Abnormal iron metabolism and oxidative stress in mice expressing a mutant form of the ferritin light polypeptide gene

Ana G. Barbeito, Holly J. Garringer, Martin A. Baraibar, Xiaoying Gao, Miguel Arredondo, Marco T. Núñez, Mark A. Smith, Bernardino Ghetti, Ruben Vidal

Research output: Contribution to journalArticle

56 Scopus citations

Abstract

Insertional mutations in exon 4 of the ferritin light chain (FTL) gene are associated with hereditary ferritinopathy (HF) or neuroferritinopathy, an autosomal dominant neurodegenerative disease characterized by progressive impairment of motor and cognitive functions. To determine the pathogenic mechanisms by which mutations in FTL lead to neurodegeneration, we investigated iron metabolism and markers of oxidative stress in the brain of transgenic (Tg) mice that express the mutant human FTL498-499InsTC cDNA. Compared with wild-type mice, brain extracts from Tg (FTL-Tg) mice showed an increase in the cytoplasmic levels of both FTL and ferritin heavy chain polypeptides, a decrease in the protein and mRNA levels of transferrin receptor-1, and a significant increase in iron levels.

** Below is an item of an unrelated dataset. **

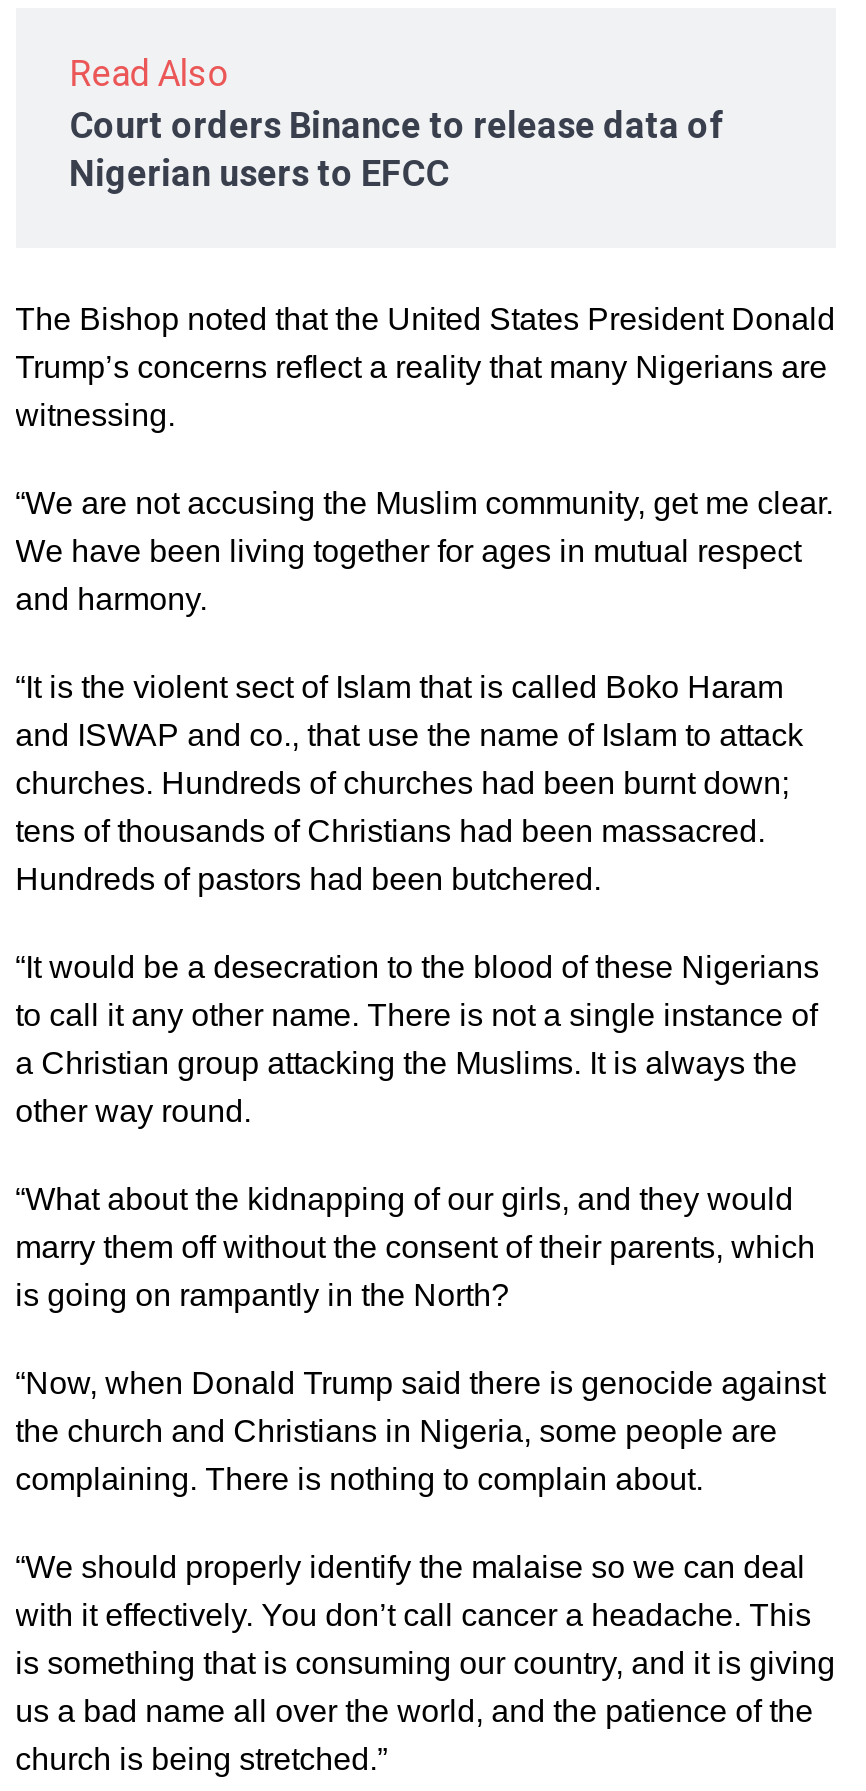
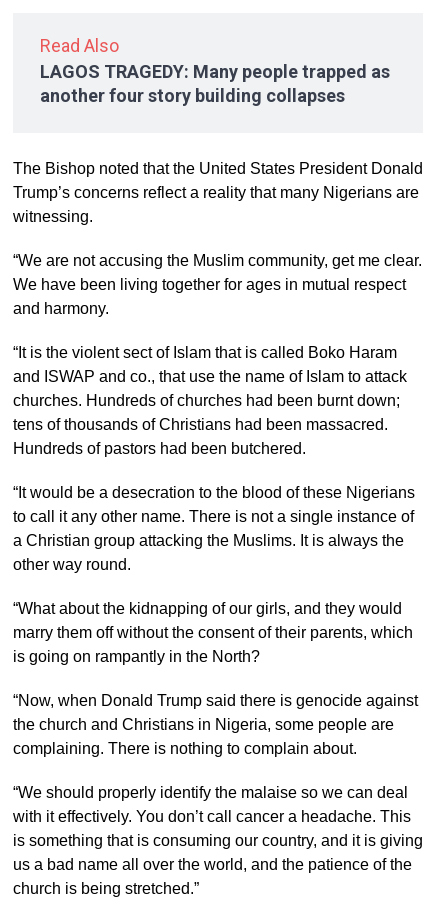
- Court orders Binance to release data of
- Nigerian users to EFCC
+ LAGOS TRAGEDY: Many people trapped as
+ another four story building collapses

Transgenic mice also showed the presence of markers for lipid peroxidation, protein carbonyls, and nitrone-protein adducts in the brain. However, gene expression analysis of iron management proteins in the liver of Tg mice indicates that the FTL-Tg mouse liver is iron deficient. Our data suggest that disruption of iron metabolism in the brain has a primary role in the process of neurodegeneration in HF and that the pathogenesis of HF is likely to result from a combination of reduction in iron storage function and enhanced toxicity associated with iron-induced ferritin aggregates in the brain.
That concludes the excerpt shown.